My discharge followed soon after. I felt quite frightened at first – who was going to complete my hourly obs? Who was going to check my temperature wasn’t spiking?
But I was so pleased to be home with my family again and my dogs – my fears gradually subsided.
I was discharged with two zimmer frames and a wheelchair. I needed help with everything but slowly and surely I gained some strength and independence. It was a real help to be back at home with my family around me. Sadly for me though, my freedom was short-lived. I was experiencing severe breathlessness and pain in my chest. My GP was worried that I may have a blood clot as my blood pressure was very low, I was anaemic and had pain in my chest, which was worse when breathing in.
I was readmitted to AAU where it was established that part of my right lung had collapsed. The anaemia was symptomatic of my other issues but luckily a pulmonary embolism was excluded. I was discharged after two days.

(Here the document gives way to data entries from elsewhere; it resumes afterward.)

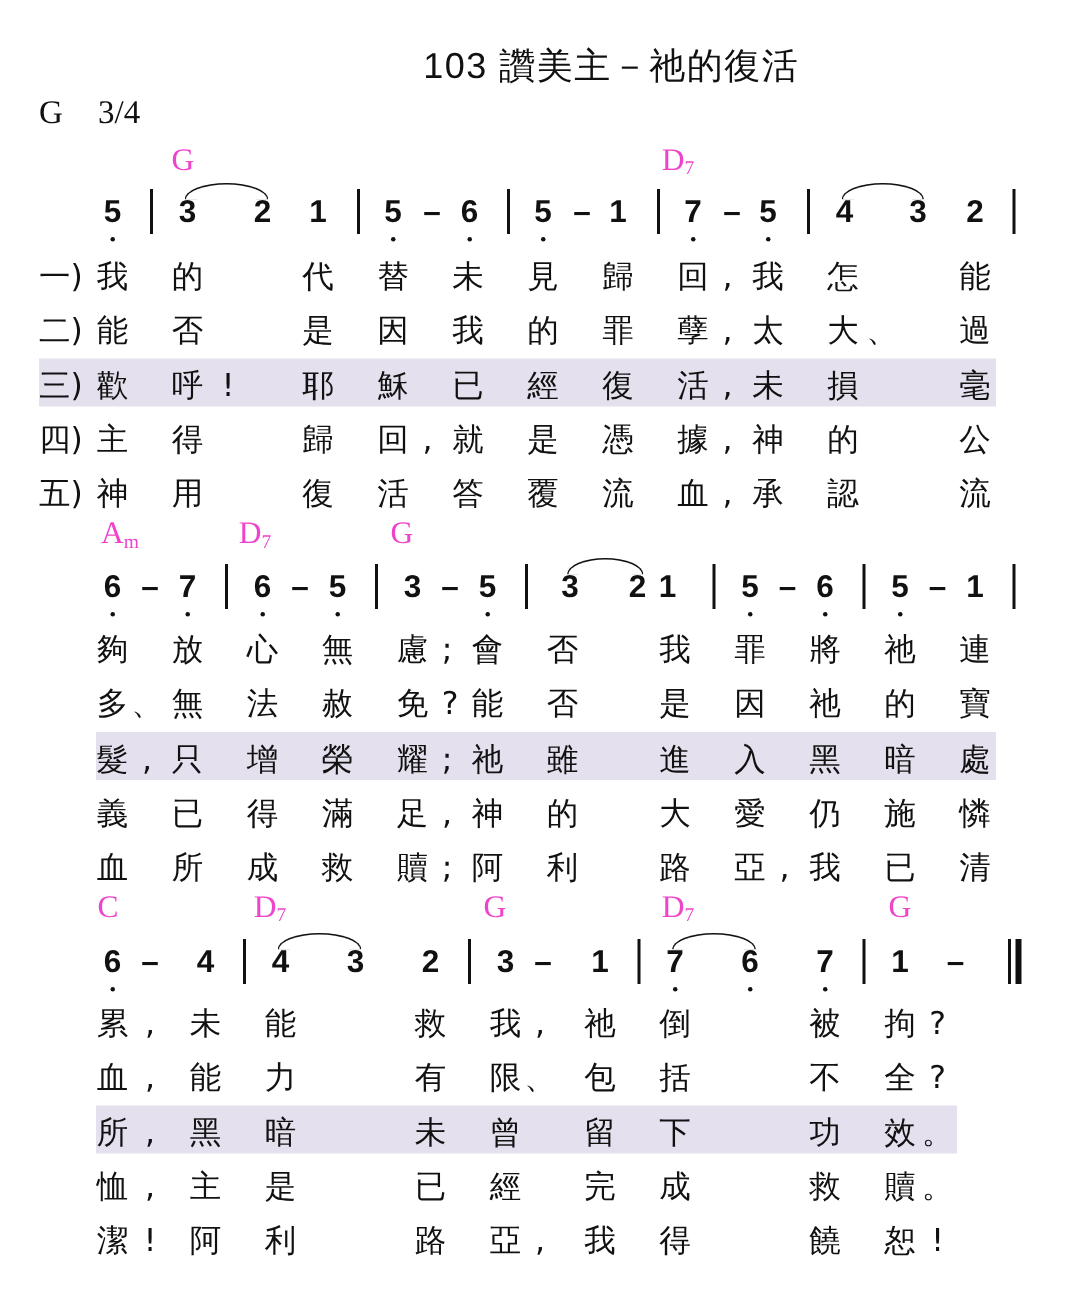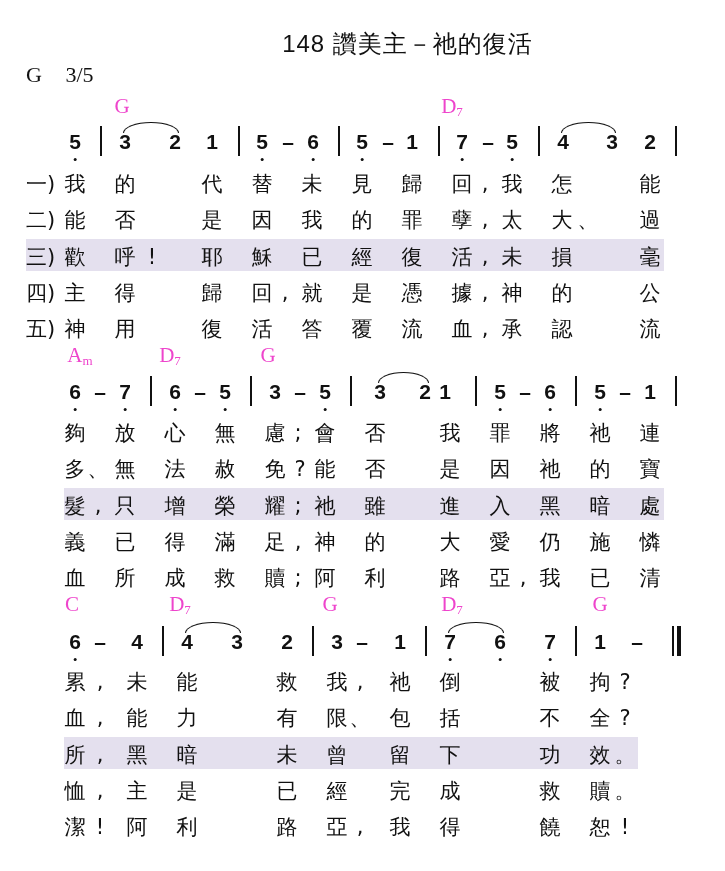--- a/index.html
+++ b/index.html
@@ -23,7 +23,7 @@
 </head>
 <body>
 
-<div class="abs title">148 讚美主－祂的復活</div>
+<div class="abs title">103 讚美主－祂的復活</div>
 <div class="abs key">
   <span>G</span>
   <span style="margin-left:18px">3/5</span>

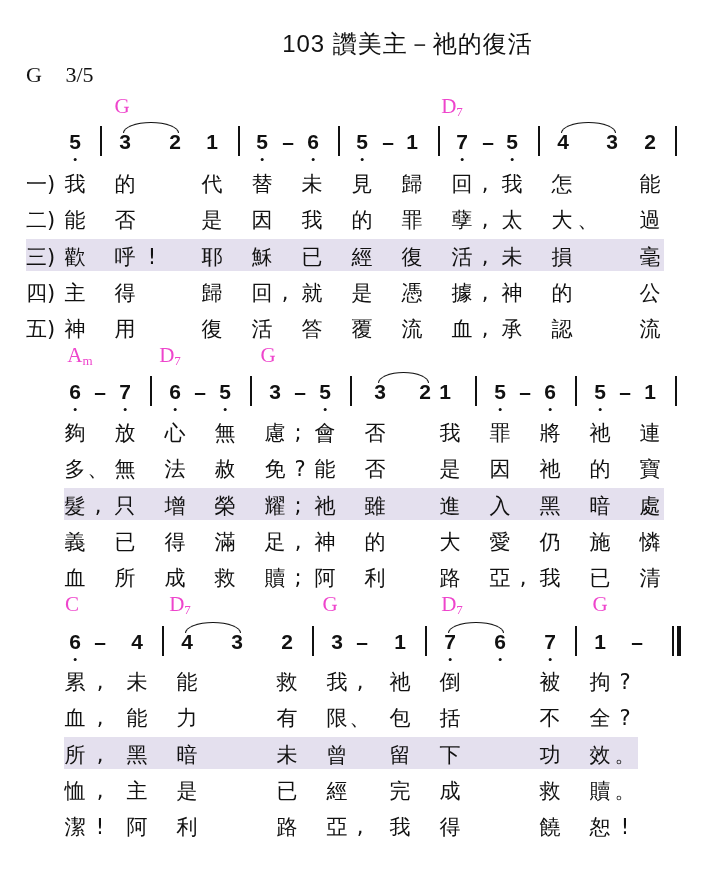--- a/index.html
+++ b/index.html
@@ -26,7 +26,7 @@
 <div class="abs title">103 讚美主－祂的復活</div>
 <div class="abs key">
   <span>G</span>
-  <span style="margin-left:18px">3/5</span>
+  <span style="margin-left:18px">3/4</span>
 </div>
 
 <div id="score">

Further intrusive tests were deemed necessary though – to give my body a thorough examination and try to find the route cause of my septicaemia.
Over the next few weeks and months, I had to attend for an Ultra sound Scan, an MRI scan, a Colonoscopy, a Gastroscopy, and a Cystoscopy.
All results from these tests came back clear and my body was deemed to be working correctly and well.
I have to say that I am so grateful that I was able to survive sepsis with no physical scars. The mental ones however, are different. Some months later, I was invited back to the HDU department to talk through what had happened to me there. I even got taken back to “my” room. It was such a comforting experience and it seems strange to say out loud that I could have stayed there for hours. Im guessing its because its where I felt safe and looked after while my life was hanging in the balance. Its hard to explain. I am now back to working full time, but in an office now which is much less physical than my old job. Whilst I have made a fantastic recovery, I know that I will never be the same person I was before. I can get quite overwhelmed by little things and need to rest much more often than before.
But I accept this and do not grumble. For some reason sepsis didn’t beat me and I will be grateful every single day.
PS. We made it to Euro Disney later that year!